I consider myself a good dad, and my wife concurs. So imagine my surprise to learn that science has proposed that this means I have small testicles.
Or maybe it's that because I have small testicles, I am a good dad. It's all a bit confusing.
And annoying. As if being a hands-on, attentive, diaper-changing, horsey-rides-'til-his-back-breaks, will-even-do-windows father wasn't hard enough, now comes news that it may all be connected to being testicularly challenged.

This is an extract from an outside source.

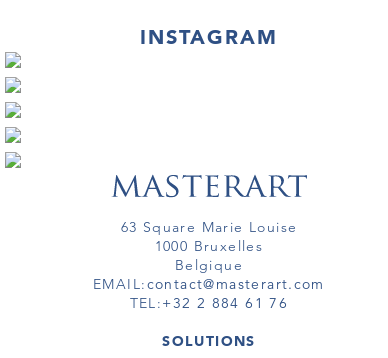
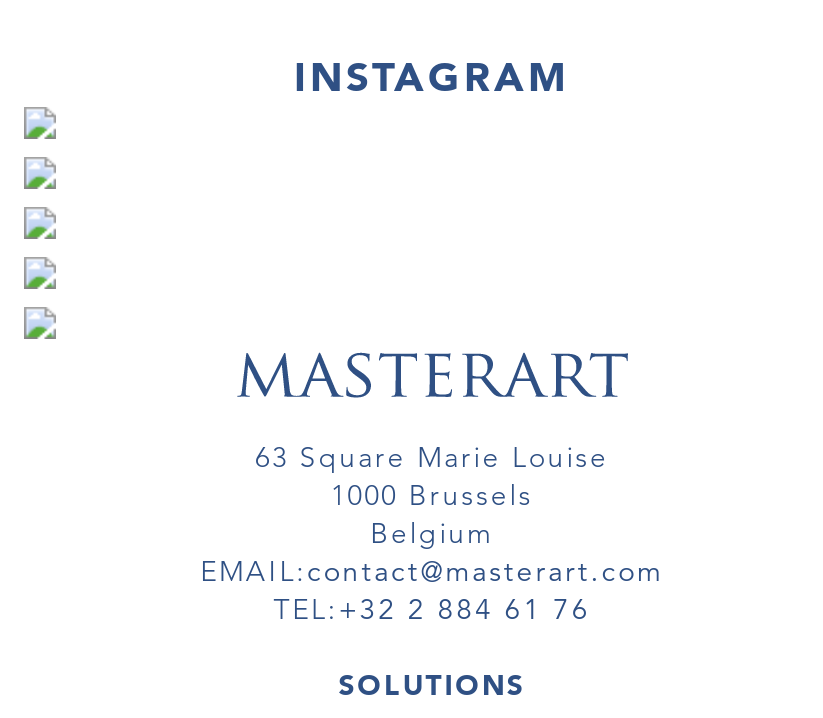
- 1000 Bruxelles
- Belgique
+ 1000 Brussels
+ Belgium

Thanks, science. Thanks a lot.
The flip side of this stunning application of research funds, of course, is that guys who boast oversized baggage are less likely to be interested in dealing with any life form that comes out of it. Apparently having big balls is so preoccupying that you can't spare much time to attend to your offspring. (So single ladies, you may want to add some calipers and a small kitchen scale to your handbag when you hit the clubs.)
I have my own theories about this whole gonad-to-good-dad correlation. For me, being a good father includes playing with my kids. And the more I play with my kids, the greater the probability that I will take a knee, elbow or fist to the daddy business. Over the past few years my manhood has taken more shots than Miley Cyrus after the VMAs. So frankly, I'd be surprised if things weren't getting reduced down there.
Not that any of this really means anything. Despite the beatings I have taken, my wife still managed to get pregnant with twins. Good things come in small packages?